BPF Maps - These are key-value stores that serve as the primary communication channel between the eBPF programs running at different locations in the kernel and also between the kernel and the userspace applications. BPF maps can be used for various purposes, such as storing configuration data, packet statistics, connection tracking, and flow state information.
eBPF Verifier - The eBPF verifier is a critical component that statically verifies eBPF programs before they are loaded into the kernel and checks whether the program bytecode is safe or not. It checks the program for safety and correctness, ensuring that it doesn’t have any loops, doesn’t access out-of-bounds memory, and adheres to other safety constraints.
eBPF Loader - The eBPF loader is a user-space tool, such as ‘iproute2’, that loads the eBPF program into the kernel.
Packet Flow
From NIC to the Application
Packets arriving at the NIC are temporarily stored in its internal memory(implemented using SRAM, or dedicated DRAM).
NIC performs normal packet processing (e.g., error checking, basic filtering), creates packet descriptors (packet size + buffer address), and places them in the RX ring buffer.
The packet descriptors are passed onto the XDP hook of the NIC driver, where the eBPF program processes the packets fetched from the NIC internal memory and takes decisions based on the eBPF program.

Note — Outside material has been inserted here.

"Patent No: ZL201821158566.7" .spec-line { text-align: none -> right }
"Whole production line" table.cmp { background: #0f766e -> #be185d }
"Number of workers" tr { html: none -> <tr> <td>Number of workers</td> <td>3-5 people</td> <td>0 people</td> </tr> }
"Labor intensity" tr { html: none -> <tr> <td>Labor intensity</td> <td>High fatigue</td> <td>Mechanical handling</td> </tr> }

It decides whether to pass the packet to an AF_XDP socket or continue through the kernel network stack
If the eBPF program decides to pass the packet to an AF_XDP socket, the packet data is DMA-mapped from the NIC’s internal memory into a region of user memory (UMEM), shared between the kernel and user space.
First, XDP reads the descriptors of the empty memory chunks in the UMEM region from the Fill Queue then DMA-mapped the data packets from the NIC’s internal memory to the provided memory chunks and then stores the filled memory chunks’ descriptors into the RX queue.
The application retrieves the descriptors of the memory chunks from the RX Queue and processes the packets.
From Application to the NIC
The application prepares packets for transmission, storing them in designated memory chunks within the UMEM (Userspace MEMory) region, and places their corresponding descriptors in the TX (transmit) queue associated with the AF_XDP socket.
XDP retrieves the descriptors from the TX queue and transfers the data packets from the respective memory chunks to the NIC’s internal memory using DMA (Direct Memory Access).
Subsequently, the descriptors for the now-empty memory chunks are added to the UMEM’s Completion queue.
Upon possessing the packet descriptors, XDP determines the appropriate destination for the packets. It forwards the descriptors to the NIC’s TX ring, from which the packets are transmitted to their intended destinations.